Is there a rule of thumb for how big the number of samples should be for the label that represents "everything else" in a multi-class classification task?
Example: I want to classify my input as being one of X
classes. The X + 1
class activates when the input is "none of the above." Suppose my dataset contains 5,000 samples from each of the 10 "positive" classes. For samples representing the "unknown" class, I'd use multiple realistic examples likely to be found in production, but that are not from the other classes.
How big should the number of these negative examples be relative to the other distributions?
This is maybe a bit off-topic, but in any case, I don't think there is a general rule of thumb, it depends on your problem and your approach.
I would consider the following factors:
- The nature of the data. This is a bit abstract, but you can ask yourself whether you would expect samples from the "everything else" class to be easily confused with an actual class. For example, if you want to detect dogs or cats in general images of animals, there are probably many other animals (e.g. foxes) that may confuse the system, but if your input only has images of dogs, cats or furniture, maybe not so much. This is however an intuition only, and in other problems it may not be so clear.
- Your model. For example, in this answer I gave to a related question I mention an approach to model the "everything else" in function of the rest of classes, so you could argue that, if inputs are not too similar (previous point), even with no examples of "everything else" it might just work, since none of the other classes are triggered. Other tricks, like giving different training "weights" to each class (e.g. computed in function of the number of instances you have of each one), may compensate for an unbalanced dataset.

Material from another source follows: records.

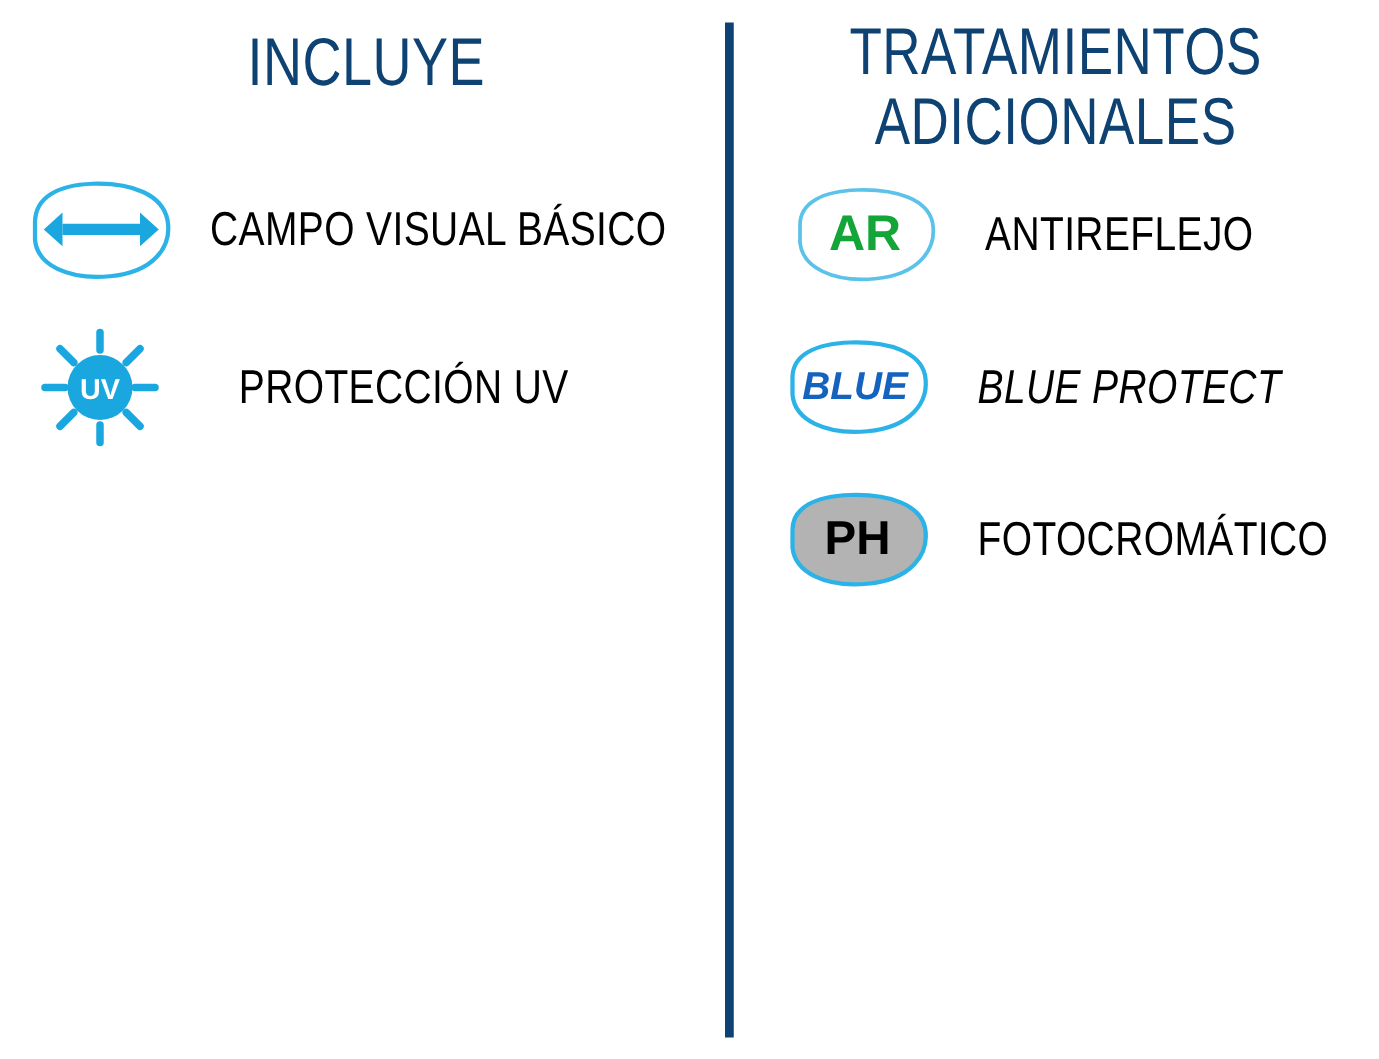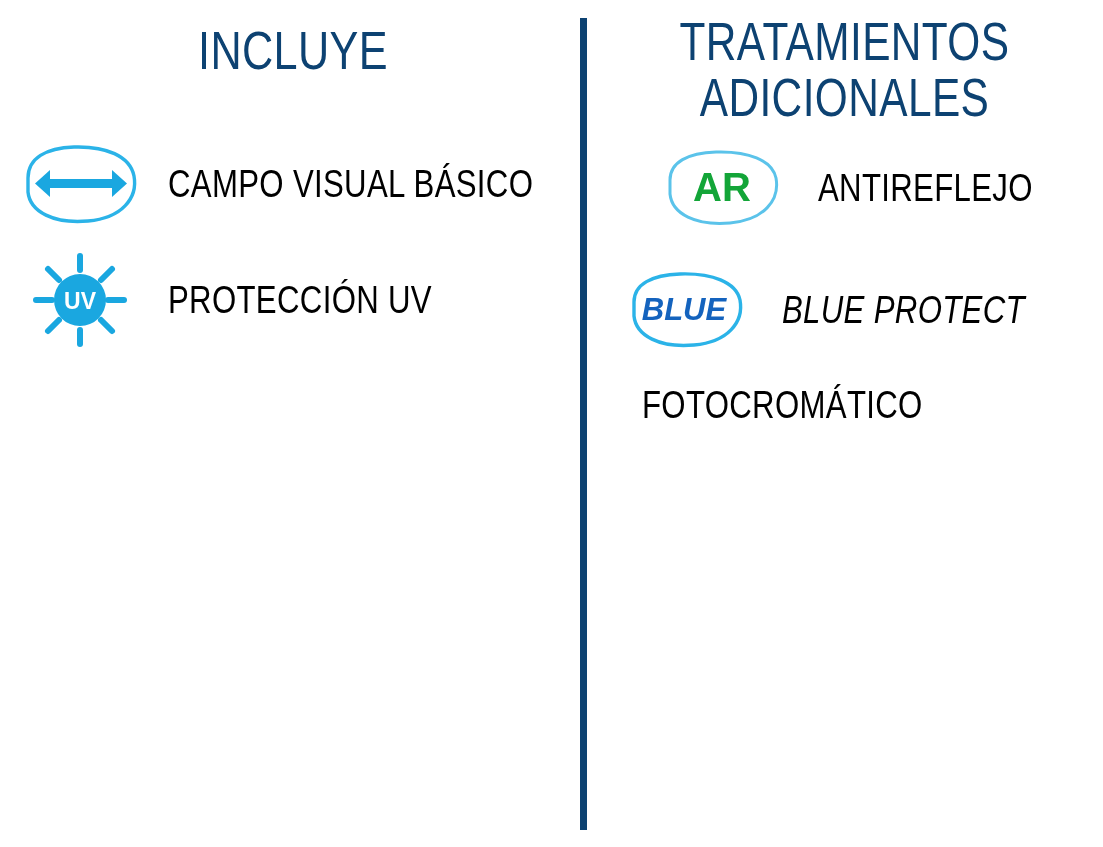--- a/index.html
+++ b/index.html
@@ -88,7 +88,7 @@
   #row-proteccion-uv { left: 10px; top: 252px; }
 
   
-  #row-antireflejo    { left: 656px; top: 140px; }
+  #row-antireflejo    { left: 626px; top: 140px; }
   #row-blue-protect   { left: 620px; top: 262px; font-style: italic; }
   #row-fotocromatico  { left: 620px; top: 384px; }
 

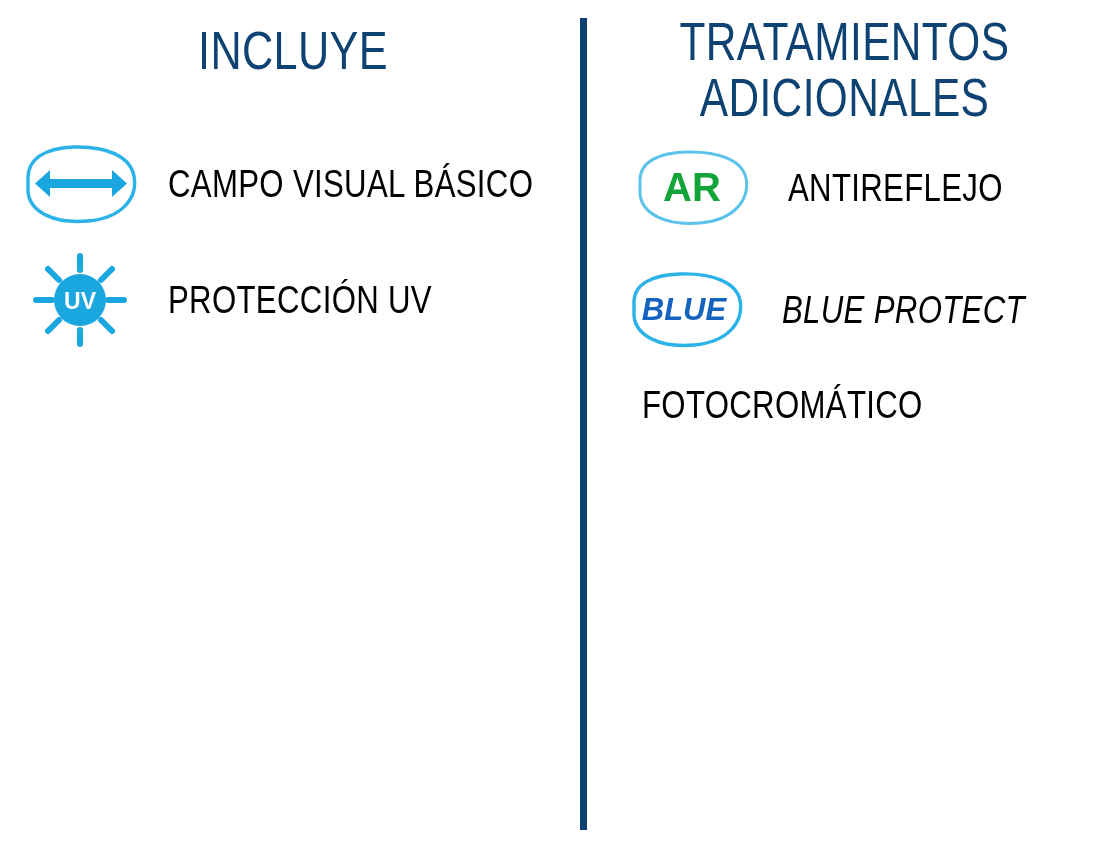--- a/index.html
+++ b/index.html
@@ -85,7 +85,7 @@
 
   
   #row-campo-visual  { left: 10px; top: 136px; justify-content: flex-end; }
-  #row-proteccion-uv { left: 10px; top: 252px; }
+  #row-proteccion-uv { left: 10px; top: 262px; gap: 23px; }
 
   
   #row-antireflejo    { left: 626px; top: 140px; }

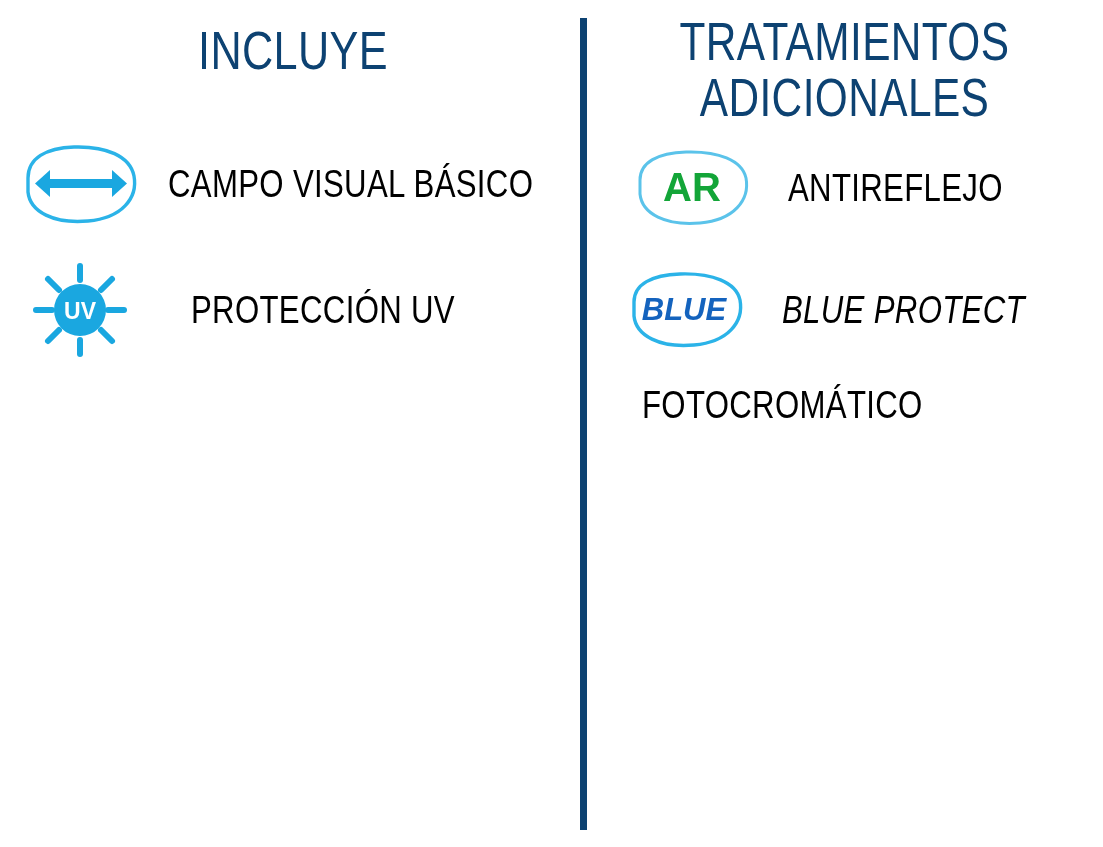--- a/index.html
+++ b/index.html
@@ -180,6 +180,13 @@
 </div>
 
 <div class="feature-row" id="row-fotocromatico">
+  <div class="icon-slot">
+    <svg width="140" height="96" viewBox="0 0 140 96" aria-hidden="true">
+      <path d="M14 40 C14 22, 32 13, 60 12 C92 11, 116 20, 120 38
+               C124 60, 108 80, 74 83 C40 86, 16 74, 14 54 Z" fill="#b3b3b3" stroke="#2bb3e8" stroke-width="3.4" stroke-linejoin="round"></path>
+      <text class="badge-text" x="66" y="47" font-size="38" fill="#000000">PH</text>
+    </svg>
+  </div>
   <div class="feature-label">FOTOCROMÁTICO</div>
 </div>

- Your goals. Obviously you want your system to be perfect, but you may consider whether you'd rather have false positives or false negatives (e.g. is it worse to miss an image of a dog or to say there's a dog when there's none). If you expect your input to be mostly composed of instances of "everything else", it may make sense that your model is biased towards that class, or maybe for that very reason you want to be sure you don't discard any potentially interesting sample.
Unfortunately, the only good way of telling whether you are doing ok is experimenting and having good metrics over a representative test dataset (confusion matrix, per-class precision/recall, etc).